In one embodiment of the present invention in order to prevent the volume increase of the composite function voice coil motor 800 due to the coil block 220 of the mover 100 of the outer surface of the side plate 212b of the housing 210; A portion corresponding to the magnet 120 is formed with a receiving groove 214 having a depth for accommodating part or all of the coil block 220.

As the driving current is applied to the coil blocks 220 which face each other among the coil blocks 220 coupled to the housing 210 of the stator 200 corresponding to each magnet 120, the mover 100 is connected to the base ( The auto focusing function is performed while being up-down with respect to 300, and the driving current is applied to coil blocks 220 disposed adjacent to each other without facing each other among coil blocks 220 coupled to the housing 210. The ruler 100 performs a hand shake correction function while being tilted with respect to the base 300.

The receiving groove 214 formed on the outer side surface of the side plate 212b of the housing 210 is formed in a shape corresponding to the shape of the coil block 220, the coil block 220 of the side plate ( In order to prevent protruding from the outer surface of the 212b), the depth of the receiving groove 214 is preferably formed more than the thickness of the coil block 220.

In an embodiment of the present invention, although the groove-shaped receiving groove 214 is formed on the outer surface of the side plate 212b of the housing 210, the housing 210 corresponding to the magnet 120 is shown. The through-hole for accommodating the coil block 220 may be formed in the side plate 212b.
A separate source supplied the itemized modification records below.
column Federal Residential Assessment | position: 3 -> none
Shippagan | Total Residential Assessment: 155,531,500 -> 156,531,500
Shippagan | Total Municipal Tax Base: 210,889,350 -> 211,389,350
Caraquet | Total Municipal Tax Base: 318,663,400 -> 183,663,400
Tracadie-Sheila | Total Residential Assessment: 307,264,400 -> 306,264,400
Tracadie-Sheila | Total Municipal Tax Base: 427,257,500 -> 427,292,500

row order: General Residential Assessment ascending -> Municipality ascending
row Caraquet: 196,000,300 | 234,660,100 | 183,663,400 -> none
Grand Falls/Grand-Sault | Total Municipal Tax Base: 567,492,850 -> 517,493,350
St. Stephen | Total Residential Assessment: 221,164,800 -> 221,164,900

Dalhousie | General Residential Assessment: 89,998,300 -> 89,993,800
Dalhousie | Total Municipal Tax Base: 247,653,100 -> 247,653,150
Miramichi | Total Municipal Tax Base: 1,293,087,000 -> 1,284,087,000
In one embodiment of the present invention, the air gap between the stator 200 and the mover 100 may be about 0.05 mm to about 0.25 mm so that the mover 100 is tiltable relative to the base 300. The air gap may be about 0.15 mm.

On the other hand, when the coil block 220 corresponding to each magnet 120 is disposed in the housing 210, it is difficult to provide a driving signal to the coil block 220.
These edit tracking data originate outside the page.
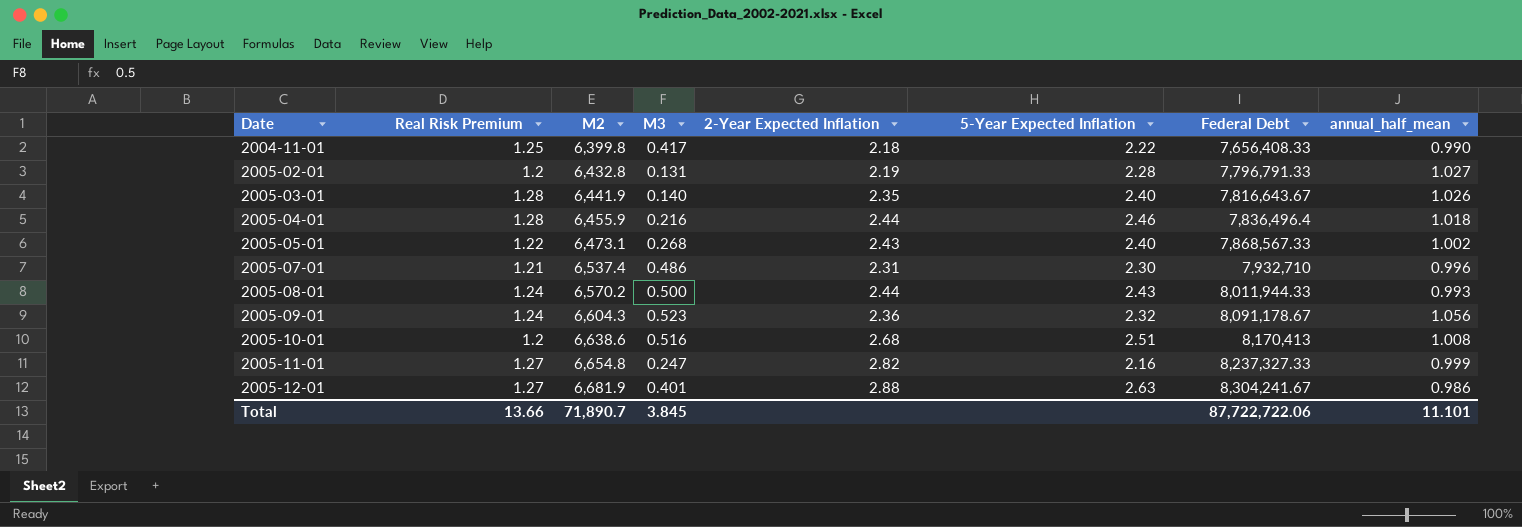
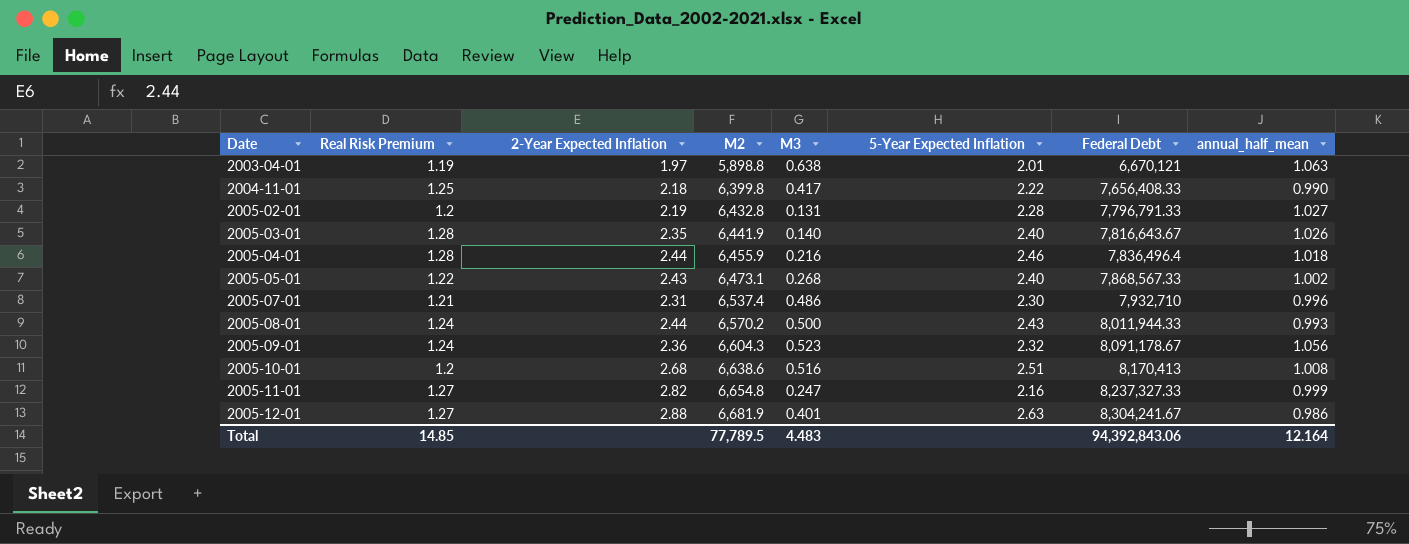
column 2-Year Expected Inflation | position: 5 -> 3
row 2003-04-01: none -> 1.19 | 1.97 | 5,898.8 | 0.638 | 2.01 | 6,670,121 | 1.063
Total | Real Risk Premium: 13.66 -> 14.85
Total | M2: 71,890.7 -> 77,789.5
Total | M3: 3.845 -> 4.483
Total | Federal Debt: 87,722,722.06 -> 94,392,843.06
Total | annual_half_mean: 11.101 -> 12.164

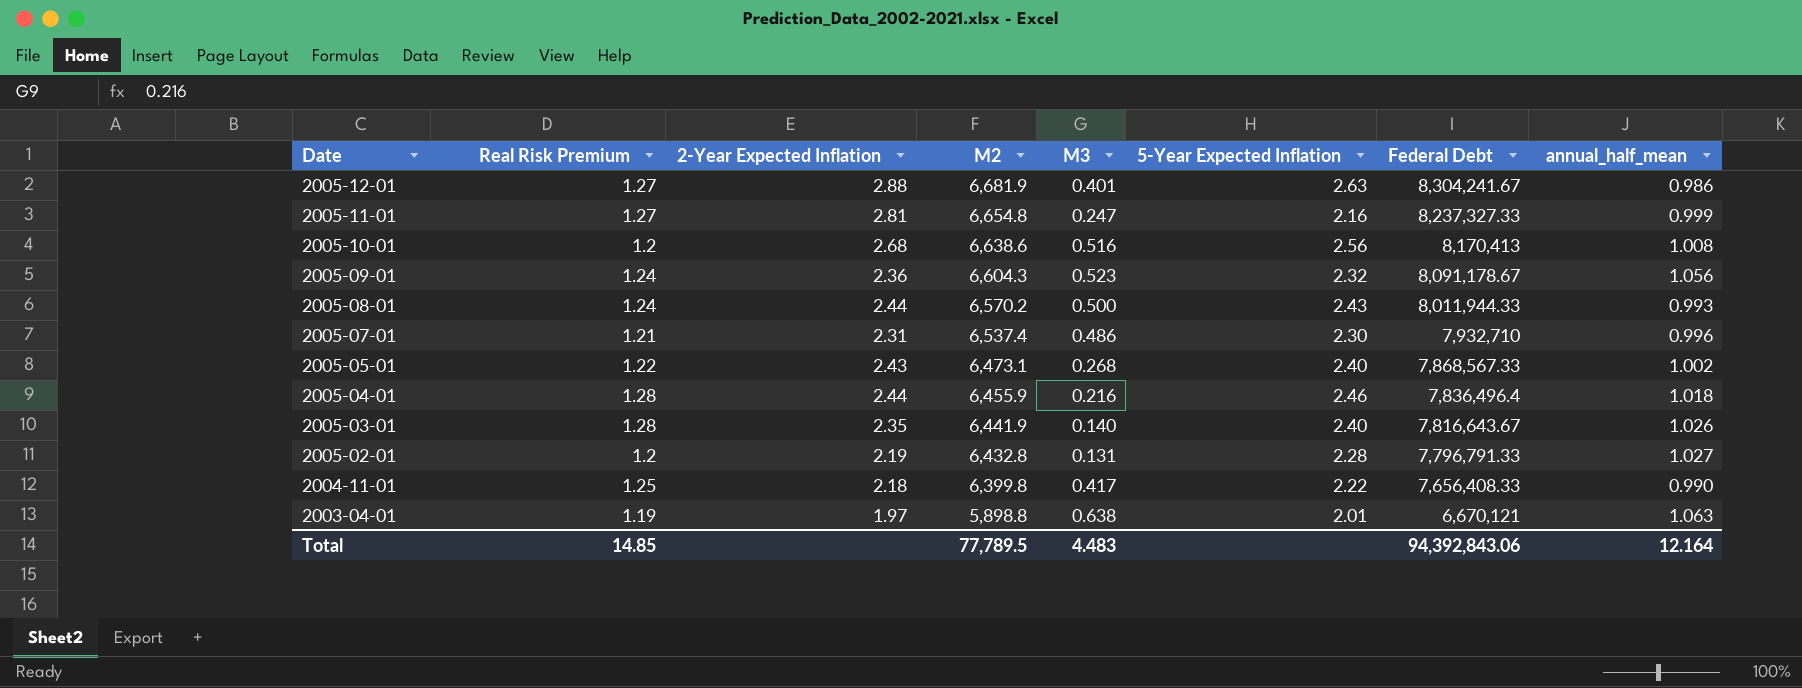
row order: Date ascending -> Date descending
2005-11-01 | 2-Year Expected Inflation: 2.82 -> 2.81
2005-10-01 | 5-Year Expected Inflation: 2.51 -> 2.56

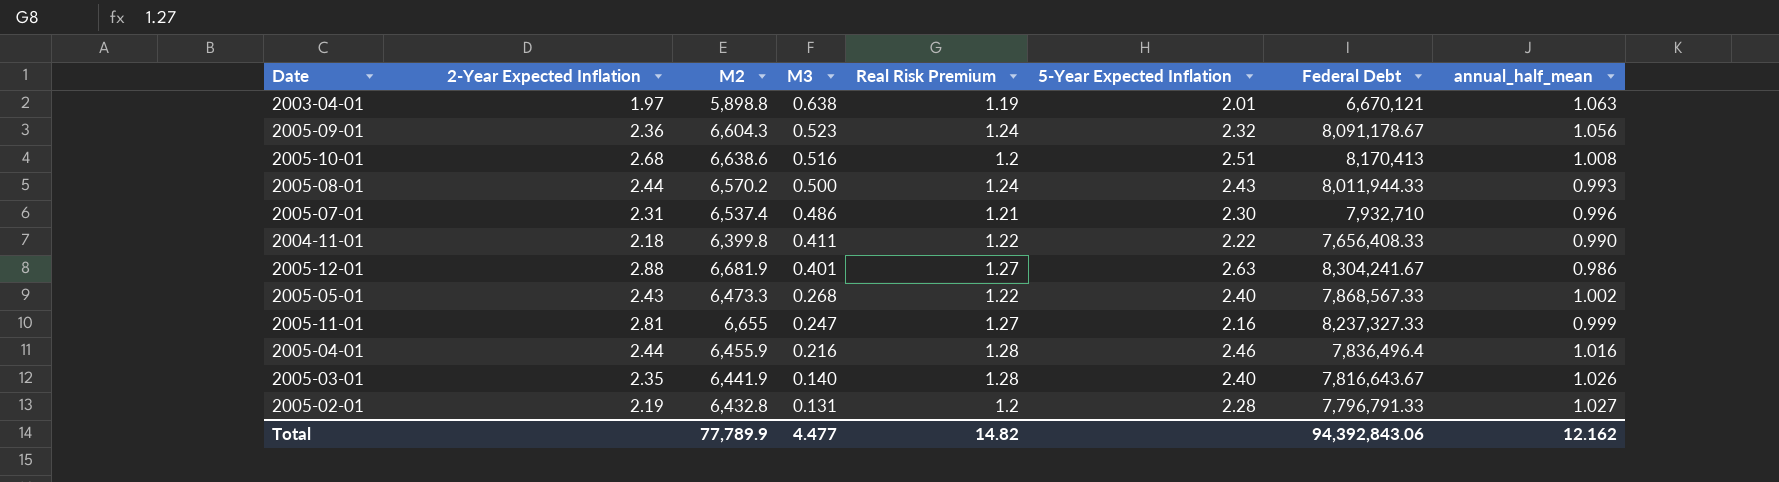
row order: Date descending -> M3 descending
column Real Risk Premium | position: 2 -> 5
2005-10-01 | 5-Year Expected Inflation: 2.56 -> 2.51
2004-11-01 | M3: 0.417 -> 0.411
2004-11-01 | Real Risk Premium: 1.25 -> 1.22
2005-05-01 | M2: 6,473.1 -> 6,473.3
2005-11-01 | M2: 6,654.8 -> 6,655
2005-04-01 | annual_half_mean: 1.018 -> 1.016
Total | M2: 77,789.5 -> 77,789.9
Total | M3: 4.483 -> 4.477
Total | Real Risk Premium: 14.85 -> 14.82
Total | annual_half_mean: 12.164 -> 12.162

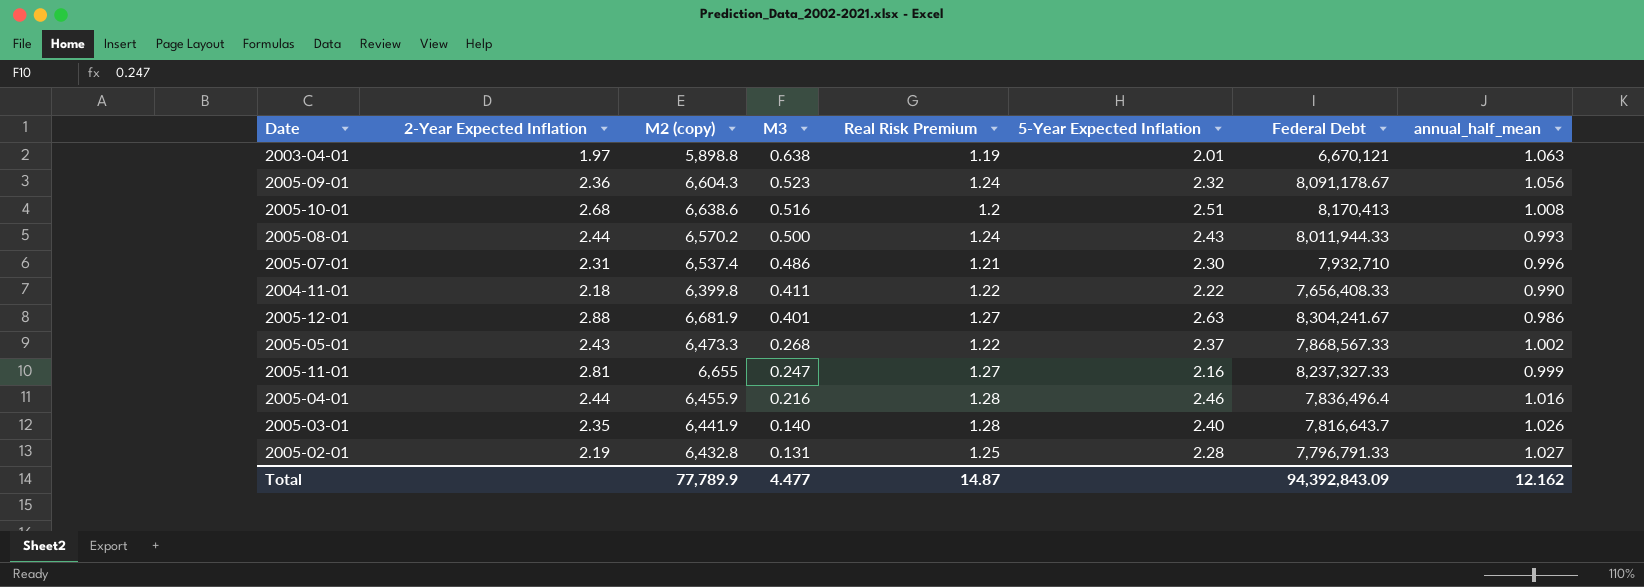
column name: M2 -> M2 (copy)
2005-05-01 | 5-Year Expected Inflation: 2.40 -> 2.37
2005-03-01 | Federal Debt: 7,816,643.67 -> 7,816,643.7
2005-02-01 | Real Risk Premium: 1.2 -> 1.25
Total | Real Risk Premium: 14.82 -> 14.87
Total | Federal Debt: 94,392,843.06 -> 94,392,843.09

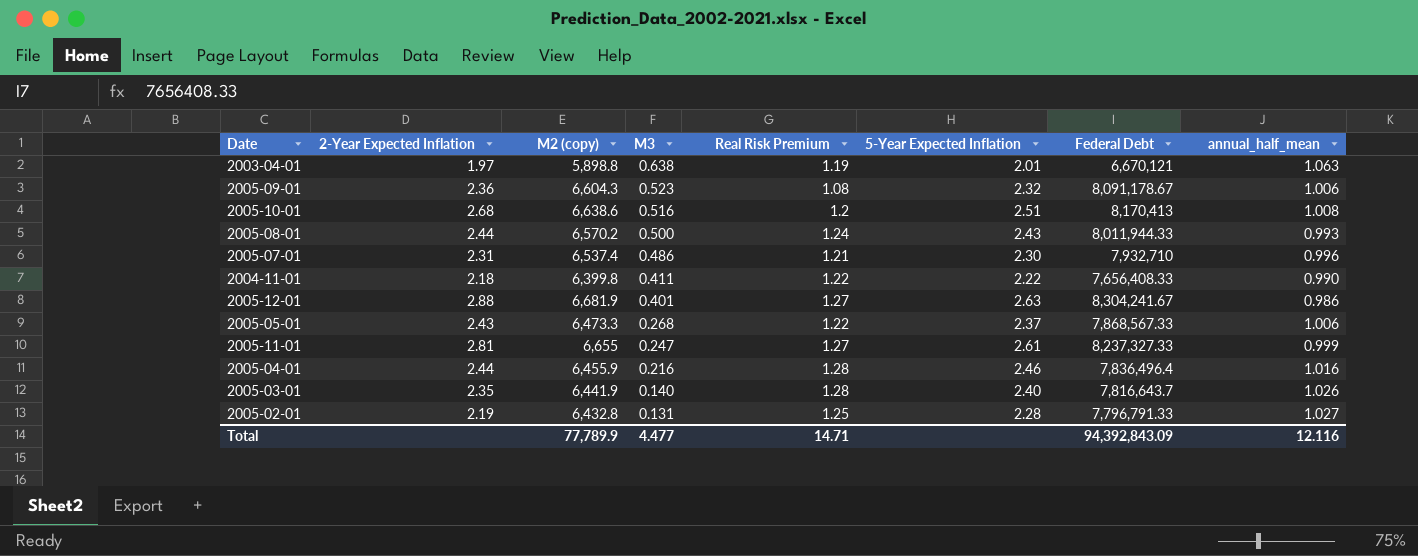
2005-09-01 | Real Risk Premium: 1.24 -> 1.08
2005-09-01 | annual_half_mean: 1.056 -> 1.006
2005-05-01 | annual_half_mean: 1.002 -> 1.006
2005-11-01 | 5-Year Expected Inflation: 2.16 -> 2.61
Total | Real Risk Premium: 14.87 -> 14.71
Total | annual_half_mean: 12.162 -> 12.116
In particular, when the housing 210 is manufactured of a synthetic resin, it is more difficult to transmit a driving signal to the coil block 220 from the circuit board 310 disposed on the rear surface of the base 300 to be described later.
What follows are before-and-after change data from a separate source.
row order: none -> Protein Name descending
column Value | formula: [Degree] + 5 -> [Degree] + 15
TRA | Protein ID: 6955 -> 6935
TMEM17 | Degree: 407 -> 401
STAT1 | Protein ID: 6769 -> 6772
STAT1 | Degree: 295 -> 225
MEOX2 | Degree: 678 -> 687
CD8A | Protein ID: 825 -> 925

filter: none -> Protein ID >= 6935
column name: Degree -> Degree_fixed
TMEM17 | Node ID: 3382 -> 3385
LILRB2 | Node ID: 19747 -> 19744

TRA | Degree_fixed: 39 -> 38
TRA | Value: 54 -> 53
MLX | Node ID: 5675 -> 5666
The terminal plate 230 transmits a driving signal provided from the circuit board 310 disposed on the rear surface of the base 300 to the coil block 220.

The terminal plate 230 is manufactured in the form of a metal plate having a thin thickness, and part or all of the terminal plates 230 connected to the coil block 220 may be used to improve connection characteristics with the coil block 220 which will be described later. A plating layer can be formed.

The terminal plate 230 may be formed in parallel with the sidewall 212 of the housing 210, and the terminal plate 230 may be integrally formed with the housing 210 by an insert injection process.

A part of the terminal plate 230 inserted into the housing 210 is exposed by the receiving groove 214 for accommodating the coil block 220, and the exposed terminal plate 230 is connected to both ends of the coil block 220. Electrically connected.

The terminal plate 230 and the coil block 220 may be interconnected by, for example, solder or a conductive adhesive.

In an embodiment of the present invention, the terminal plate 230 inserted into the housing 210 is described. Alternatively, the terminal plate 230 may be inserted into and fixed to an insertion groove formed in the housing 210.

As shown in FIG. 1, the terminal plate 230 protrudes from the lower surface of the housing 210 to be electrically connected to the circuit board 310 by passing through the base 300 to be described later.

In this case, the terminal plate 230 protruding from the bottom surface of the base 300 may be disposed in a direction parallel to the side wall 212 of the housing 210. Alternatively, the terminal plate 230 protruding from the bottom surface of the base 300 may be bent in a direction parallel to the bottom surface of the base 300.

The base 300 is formed in a rectangular parallelepiped shape, an opening 305 is formed in the center portion of the base 300, and a coupling pillar 310 protrudes from the base 300 to be coupled to the housing 200. The coupling pillar 310 of the base 300 and the coupling groove 216 formed in the housing 200 corresponding to the coupling pillar 310 are coupled to each other in a fitting manner.

An IR filter and an image sensor module may be mounted on the rear surface of the base 300.

The base 300 is electrically connected to the coil block 220, and the base 300 is provided with an accommodating part 320 for receiving the terminal plate 230 protruding from the lower surface of the housing 210, and the housing 210. The terminal plate 230 protruding from the lower surface of the) passes through the receiving part 320.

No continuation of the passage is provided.